The Senator ended up being chained to Democratic Senate Leader Chuck Schumer as a punishment, while “a voice that sounded like thunder” proclaimed: “Bob Corker,you have broken the rules of Heaven, and this is your punishment, for all eternity!”
Next, Blackburn was chained to House Democratic Leader Nancy Pelosi for some obsure misprision, and the same voice thundered, “Marsha Blackburn,you have broken the rules of Heaven, and this is your punishment, for all eternity!”
Then the clincher. In the dream Scott saw Rep. Black chained to Super Bowl quarterback Tom Brady, and, inevitably, the thunderous voice began to sound again: “Tom Brady, you have broken the rules of Heaven….” Etc., etc.
That quirky knee-slapper was followed immediately with a sentimental recollection by Scott, an African-American and the first Republican of his race to be elected to the Senate from South Carolina, of his grandfather’s being enabled to cast a vote for Barack Obama as the first African American to be elected President. The fact that Obama was a Democrat apparently compelled the Senator to tell the Republican audience, “Of course, I canceled his vote out.”
All of that was the fun stuff. But there was some intra-party dissension for real, in the course of the evening — some of it stemming from the fact of Black, one of several Republican candidates for Governor, being asked to introduce Scott, whose presence she had been helpful in arranging.
That didn’t sit well with the camp of at least one other candidate, former state Economic Development Commissioner Randy Boyd. According to several accounts, Chip Saltsman, Boyd’s campaign manager, confronted County Republican chair Lee Mills, impresario for this year’s Lincoln Day affair, and upbraided him for what the Boyd people saw as giving Black an unfair advantage. Saltsman allegedly used the ‘p’ word.
Meanwhile, Boyd’s press aide, Bonnie Brezina, got into something of a tangle with Shelby County Commissioner Terry Roland, a candidate for County Mayor who had purchased three tables at the banquet for friends and supporters. According to Roland and others, Brezina attempted to claim one of the tables, close to the dais, for Boyd and supporters, and an argument ensued before she relented.

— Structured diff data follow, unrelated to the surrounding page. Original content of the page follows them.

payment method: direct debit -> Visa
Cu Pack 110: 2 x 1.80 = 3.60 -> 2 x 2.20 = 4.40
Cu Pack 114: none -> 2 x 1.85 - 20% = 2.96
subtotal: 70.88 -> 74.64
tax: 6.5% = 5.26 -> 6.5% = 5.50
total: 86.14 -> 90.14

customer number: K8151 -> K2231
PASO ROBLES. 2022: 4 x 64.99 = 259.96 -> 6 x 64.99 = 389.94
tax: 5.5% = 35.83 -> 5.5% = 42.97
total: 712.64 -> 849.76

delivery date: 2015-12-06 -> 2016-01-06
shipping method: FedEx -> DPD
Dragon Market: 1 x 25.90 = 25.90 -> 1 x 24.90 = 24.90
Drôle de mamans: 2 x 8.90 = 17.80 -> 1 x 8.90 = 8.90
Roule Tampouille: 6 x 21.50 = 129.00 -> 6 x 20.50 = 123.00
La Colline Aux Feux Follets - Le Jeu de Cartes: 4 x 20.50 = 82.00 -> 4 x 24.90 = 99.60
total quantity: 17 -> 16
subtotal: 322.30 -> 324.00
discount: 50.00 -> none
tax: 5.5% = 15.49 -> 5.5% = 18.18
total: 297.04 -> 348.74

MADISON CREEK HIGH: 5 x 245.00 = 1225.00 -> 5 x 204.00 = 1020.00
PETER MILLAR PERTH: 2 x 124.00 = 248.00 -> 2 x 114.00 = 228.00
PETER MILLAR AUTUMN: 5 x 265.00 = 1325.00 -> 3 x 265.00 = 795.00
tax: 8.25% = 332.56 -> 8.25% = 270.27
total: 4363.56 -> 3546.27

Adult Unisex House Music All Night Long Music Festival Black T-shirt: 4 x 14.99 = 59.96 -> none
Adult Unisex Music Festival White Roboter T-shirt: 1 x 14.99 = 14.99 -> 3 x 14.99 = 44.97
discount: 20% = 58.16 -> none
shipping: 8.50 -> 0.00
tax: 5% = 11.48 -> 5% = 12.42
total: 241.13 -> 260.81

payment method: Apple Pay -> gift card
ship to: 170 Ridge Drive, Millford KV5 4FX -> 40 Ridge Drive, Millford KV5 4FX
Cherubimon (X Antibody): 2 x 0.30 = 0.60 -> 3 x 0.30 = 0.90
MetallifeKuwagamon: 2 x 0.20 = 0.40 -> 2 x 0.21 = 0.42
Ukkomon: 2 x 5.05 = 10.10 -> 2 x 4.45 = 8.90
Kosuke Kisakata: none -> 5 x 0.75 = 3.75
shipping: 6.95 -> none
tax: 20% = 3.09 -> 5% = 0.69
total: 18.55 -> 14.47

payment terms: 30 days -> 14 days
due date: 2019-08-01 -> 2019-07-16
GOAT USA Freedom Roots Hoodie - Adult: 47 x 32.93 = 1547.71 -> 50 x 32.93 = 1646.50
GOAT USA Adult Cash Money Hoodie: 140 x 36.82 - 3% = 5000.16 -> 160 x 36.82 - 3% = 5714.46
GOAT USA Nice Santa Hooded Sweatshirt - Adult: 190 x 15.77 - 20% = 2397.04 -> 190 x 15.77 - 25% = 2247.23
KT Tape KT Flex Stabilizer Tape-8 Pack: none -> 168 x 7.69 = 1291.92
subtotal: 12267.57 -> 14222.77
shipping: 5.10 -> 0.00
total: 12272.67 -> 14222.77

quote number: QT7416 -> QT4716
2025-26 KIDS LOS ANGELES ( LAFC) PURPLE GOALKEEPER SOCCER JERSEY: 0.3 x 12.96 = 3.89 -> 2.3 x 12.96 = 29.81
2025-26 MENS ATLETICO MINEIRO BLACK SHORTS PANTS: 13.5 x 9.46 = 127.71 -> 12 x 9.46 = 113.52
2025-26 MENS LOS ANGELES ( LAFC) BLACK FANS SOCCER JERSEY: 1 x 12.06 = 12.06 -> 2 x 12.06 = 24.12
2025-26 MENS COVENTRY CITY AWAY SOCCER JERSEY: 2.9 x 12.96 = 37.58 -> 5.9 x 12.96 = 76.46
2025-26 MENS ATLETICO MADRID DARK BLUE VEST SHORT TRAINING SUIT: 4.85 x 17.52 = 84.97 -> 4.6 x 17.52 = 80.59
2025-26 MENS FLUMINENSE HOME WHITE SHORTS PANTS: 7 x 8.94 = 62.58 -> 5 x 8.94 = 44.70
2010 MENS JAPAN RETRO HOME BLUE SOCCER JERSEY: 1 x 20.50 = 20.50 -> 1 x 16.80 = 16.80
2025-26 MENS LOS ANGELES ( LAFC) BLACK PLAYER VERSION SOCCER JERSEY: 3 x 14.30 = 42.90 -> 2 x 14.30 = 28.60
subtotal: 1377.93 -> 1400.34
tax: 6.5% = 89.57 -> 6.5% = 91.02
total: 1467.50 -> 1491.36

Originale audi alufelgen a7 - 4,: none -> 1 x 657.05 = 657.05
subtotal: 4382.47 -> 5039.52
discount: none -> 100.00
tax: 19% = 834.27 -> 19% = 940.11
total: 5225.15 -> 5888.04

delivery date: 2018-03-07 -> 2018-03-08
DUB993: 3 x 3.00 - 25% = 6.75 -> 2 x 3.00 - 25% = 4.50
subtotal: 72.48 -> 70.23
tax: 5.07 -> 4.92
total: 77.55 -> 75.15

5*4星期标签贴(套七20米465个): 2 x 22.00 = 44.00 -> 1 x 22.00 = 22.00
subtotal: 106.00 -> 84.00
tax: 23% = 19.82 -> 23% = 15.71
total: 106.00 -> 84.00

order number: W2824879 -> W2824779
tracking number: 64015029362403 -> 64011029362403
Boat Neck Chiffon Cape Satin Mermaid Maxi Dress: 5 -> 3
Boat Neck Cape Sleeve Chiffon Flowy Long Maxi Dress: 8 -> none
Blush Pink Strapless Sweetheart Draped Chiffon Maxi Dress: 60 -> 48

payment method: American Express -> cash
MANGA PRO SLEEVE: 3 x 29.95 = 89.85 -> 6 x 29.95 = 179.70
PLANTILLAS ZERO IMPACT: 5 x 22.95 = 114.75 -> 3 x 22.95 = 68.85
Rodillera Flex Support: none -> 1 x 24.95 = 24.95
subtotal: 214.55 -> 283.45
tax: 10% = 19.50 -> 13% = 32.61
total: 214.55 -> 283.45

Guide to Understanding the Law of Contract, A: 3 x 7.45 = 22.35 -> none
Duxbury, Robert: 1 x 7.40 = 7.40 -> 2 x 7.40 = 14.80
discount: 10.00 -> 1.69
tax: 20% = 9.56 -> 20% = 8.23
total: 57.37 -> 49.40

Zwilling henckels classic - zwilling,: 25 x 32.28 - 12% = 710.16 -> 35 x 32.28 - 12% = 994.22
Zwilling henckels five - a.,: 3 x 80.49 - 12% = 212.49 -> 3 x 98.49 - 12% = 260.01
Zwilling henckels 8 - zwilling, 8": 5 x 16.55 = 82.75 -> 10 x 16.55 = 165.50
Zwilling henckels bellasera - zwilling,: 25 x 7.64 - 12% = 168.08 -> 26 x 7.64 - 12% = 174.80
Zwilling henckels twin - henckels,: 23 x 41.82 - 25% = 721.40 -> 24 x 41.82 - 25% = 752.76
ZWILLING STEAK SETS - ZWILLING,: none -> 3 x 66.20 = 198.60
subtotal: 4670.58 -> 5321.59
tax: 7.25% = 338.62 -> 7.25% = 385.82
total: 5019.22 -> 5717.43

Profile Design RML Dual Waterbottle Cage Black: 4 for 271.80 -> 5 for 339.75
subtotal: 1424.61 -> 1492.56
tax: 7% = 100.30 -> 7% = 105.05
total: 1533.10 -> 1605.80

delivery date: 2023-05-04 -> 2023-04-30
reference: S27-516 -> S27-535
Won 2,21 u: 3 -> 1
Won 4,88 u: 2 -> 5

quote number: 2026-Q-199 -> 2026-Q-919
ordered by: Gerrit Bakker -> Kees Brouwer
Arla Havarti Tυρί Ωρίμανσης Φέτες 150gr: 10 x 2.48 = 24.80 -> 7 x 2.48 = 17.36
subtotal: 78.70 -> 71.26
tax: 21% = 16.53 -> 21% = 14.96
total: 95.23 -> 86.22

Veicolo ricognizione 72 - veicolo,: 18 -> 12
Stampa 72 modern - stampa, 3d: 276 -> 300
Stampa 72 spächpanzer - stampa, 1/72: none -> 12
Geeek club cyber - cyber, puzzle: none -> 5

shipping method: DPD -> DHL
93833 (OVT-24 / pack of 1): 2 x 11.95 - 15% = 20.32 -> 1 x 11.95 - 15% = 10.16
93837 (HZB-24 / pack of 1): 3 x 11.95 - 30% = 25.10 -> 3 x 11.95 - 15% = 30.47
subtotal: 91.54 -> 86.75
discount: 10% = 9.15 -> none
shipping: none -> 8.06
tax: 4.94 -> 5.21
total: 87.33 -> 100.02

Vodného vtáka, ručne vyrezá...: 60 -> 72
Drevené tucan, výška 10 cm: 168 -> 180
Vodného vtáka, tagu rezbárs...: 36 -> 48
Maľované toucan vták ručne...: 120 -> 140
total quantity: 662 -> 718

Saturday was otherwise a good day for Boyd, Saltsman, and Brazina, who opened up a Shelby County headquarters for the gubernatorial candidate in the same Poplar Plaza space that had been used by Jim Strickland in his victorious 2015 race for Mayor. On hand for the affair were such supporters as Shelby County Mayor Mark Luttrell and two new Boyd endorsers, Germantown Mayor Mike Palazzolo and County Commissioner David Reaves, all three of whom delivered extended statements of praise for Boyd.
Another candidate who did a previous event in Memphis before attending the Lincoln Day festivities was Beth Harwell, the Speaker of the state House of Representatives. At the request of former Memphis Mayor A C Wharton and Shelby County Defender Stephen Busch, both principals of the Adverse Childhood Experiences Foundation, Harwell went to the South Memphis headquarters of the Foundation to discuss with them the Foundation’s activities in mitigating the effects on children of adverse experience early in life.
From a news-media point of view, the dominant point of interest at Lincoln Day was the chance to ask Senator Corker about newly prevalent rumors that he is reconsidering his previously expressed decision not to run for reelection. To several reporters individually, and to a whole scrum of them after the banquet, Corker said he had nothing new to say about the matter and disclaimed any adverse feeling about either Rep. Blackburn, who has become the obvious frontrunner in the GOP primary, or “the Democrat running,” former Governor Phil Bredesen.